JAKARTA, wartametropolitan.com – Mobile Training Unit (MTU) menjadi langkah strategi percepatan serapan tenaga kerja di Ibu Kota. Program pelatihan bergerak ini dinilai mampu menjawab tingginya kebutuhan keterampilan kerja tanpa membebani masyarakat untuk datang ke lokasi pelatihan.
Ketua DPRD DKI Jakarta Khoirudin mendorong optimalisasi MTU. Dia mengatakan konsep MTU memungkinkan pelatihan vokasi dilakukan dengan sistem jemput bola. Warga tidak lagi harus mendatangi balai latihan, melainkan fasilitas pelatihan yang hadir langsung ke lingkungan mereka.
“Semacam Mobile Training Unit. Tidak perlu datang ke sana, mobilnya yang datang ke sini untuk memudahkan,” kata Khoirudin.
Dijelakskannya, daya tampung Pusat Pelatihan Kerja Daerah (PPKD) saat ini belum memadai. Dalam satu lokasi PPKD saja, jumlah pendaftar bisa menembus lebih dari 5.000 orang. Kondisi tersebut menunjukkan tingginya minat masyarakat terhadap pelatihan kerja, namun belum diimbangi dengan kapasitas sarana dan prasarana.

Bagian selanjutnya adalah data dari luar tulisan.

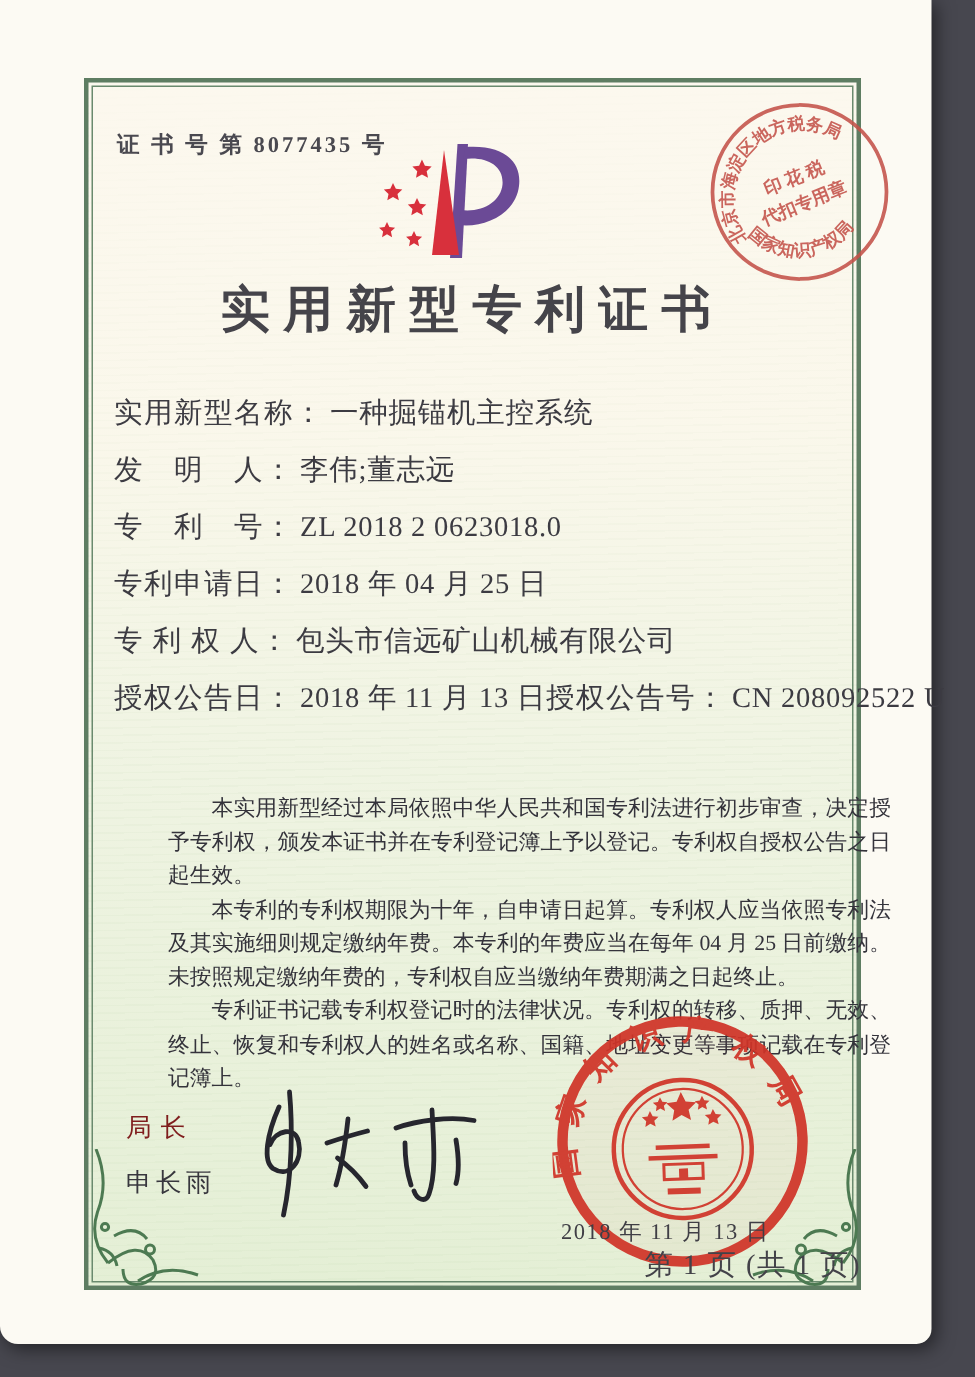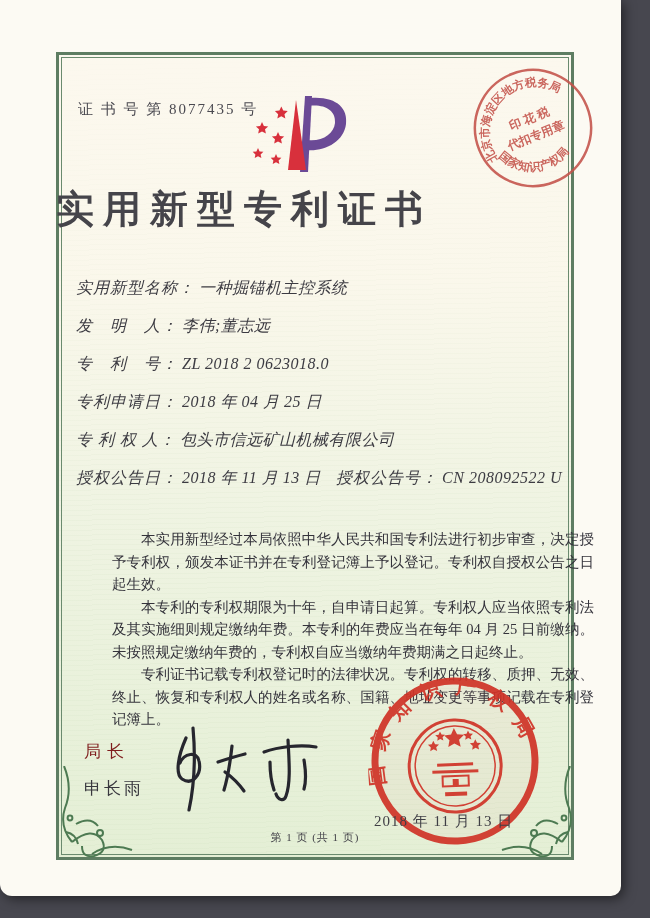"证 书 号 第 8077435" .cert-no { font-weight: none -> bold; top: 100px -> 87px }
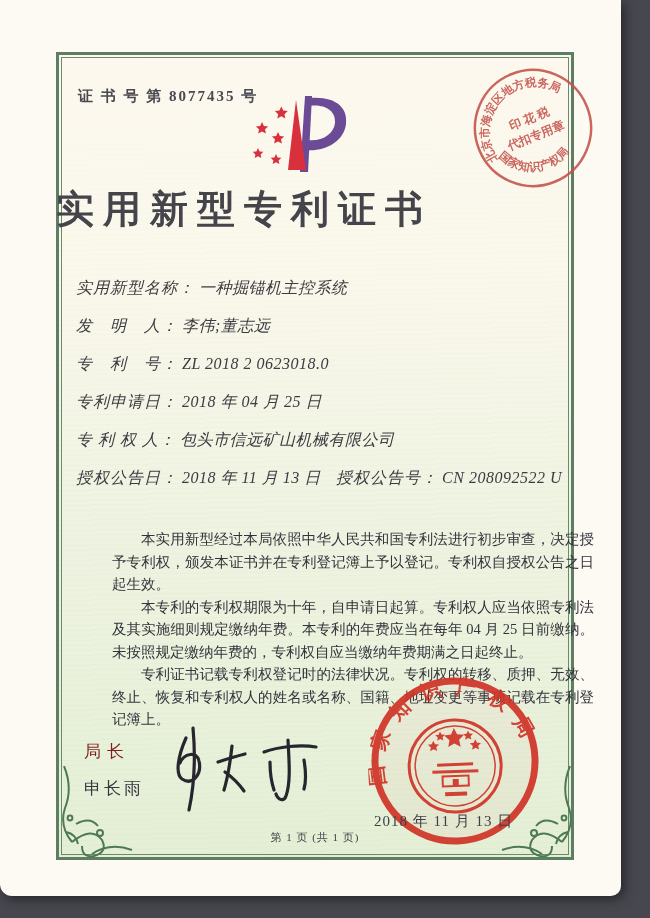"实用新型专利证书" .title { font-size: 38px -> 33px; text-align: none -> center }
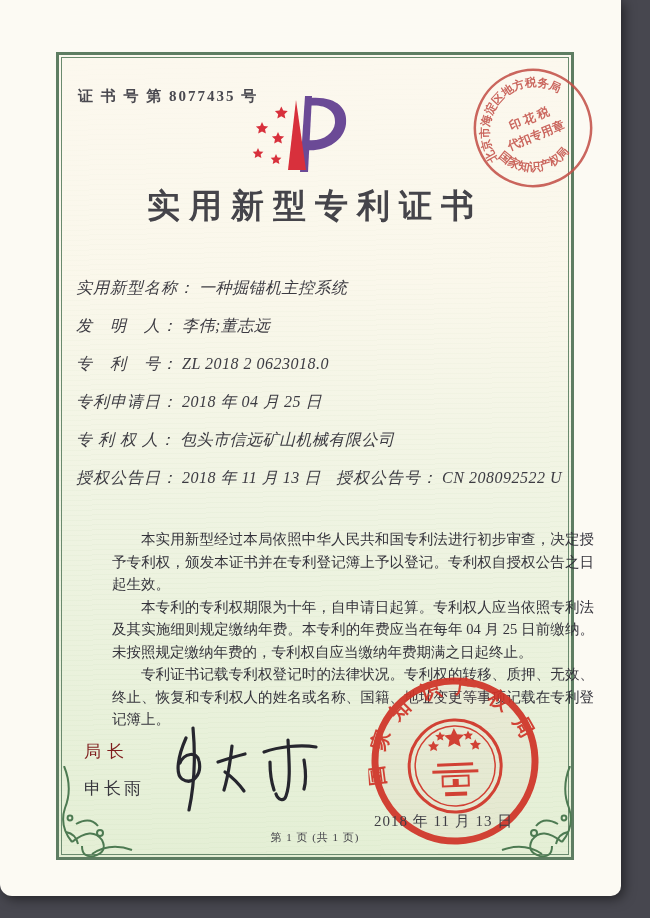"实用新型名称： 一种掘锚机主控系统" .fields { font-size: 16px -> 19px; font-style: italic -> none; top: 276px -> 264px }
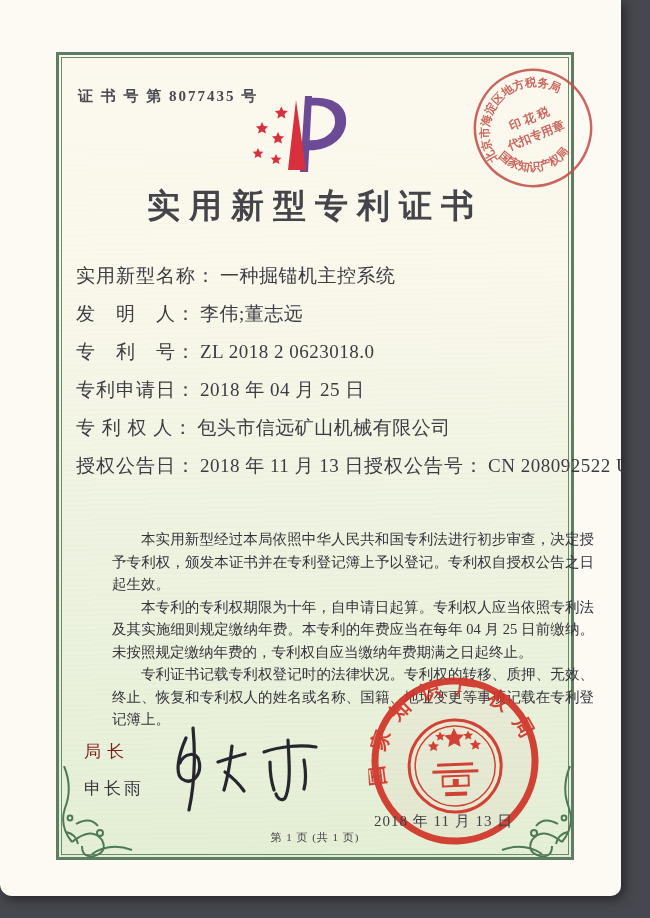"第 1 页 (共 1" .footer { font-size: 11px -> 19px; text-align: center -> right }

“Itu belum lagi di seluruh DKI Jakarta. Mestinya ada perbaikan sarana di seluruh Jakarta. Kalau kapasitasnya tidak pernah ditingkatkan, jumlah peserta tidak akan bertambah dan pengangguran tidak akan berkurang,” katanya.
Khoirudin menekankan, pertumbuhan angkatan kerja baru setiap tahun menjadi tantangan tersendiri. Lulusan sekolah menengah hingga perguruan tinggi terus bertambah, sehingga program pelatihan harus mampu berpacu dengan peningkatan jumlah pencari kerja.
“Kita harus adu cepat antara pelatihan yang kita lakukan agar mereka bisa diserap di dunia kerja dengan angkatan kerja baru yang terus tumbuh setelah lulus sekolah atau kuliah,” ucapnya.
Dalam jangka pendek, pelatihan tetap menjadi instrumen utama untuk menekan angka pengangguran. Namun, ia menilai pelaksanaannya perlu diperluas melalui kolaborasi lintas sektor, termasuk dukungan kebijakan dari Gubernur DKI Jakarta.
“Jangka pendeknya adalah pelatihan. Pelatihannya bisa berkolaborasi dengan berbagai pihak, asal ada kebijakan dan perintah dari Gubernur. Ini juga hasil audiensi berkali-kali. Ada keterbatasan birokrasi yang harus kita tembus, dan hari ini saya selesaikan melalui rapat pimpinan,” jelasnya.
Ia juga menyoroti postur anggaran yang dianggap belum sepenuhnya menyasar kebutuhan riil para pencari kerja. Karena itu, pemanfaatan dana tanggung jawab sosial perusahaan (CSR) dinilai dapat menjadi alternatif pembiayaan program pelatihan.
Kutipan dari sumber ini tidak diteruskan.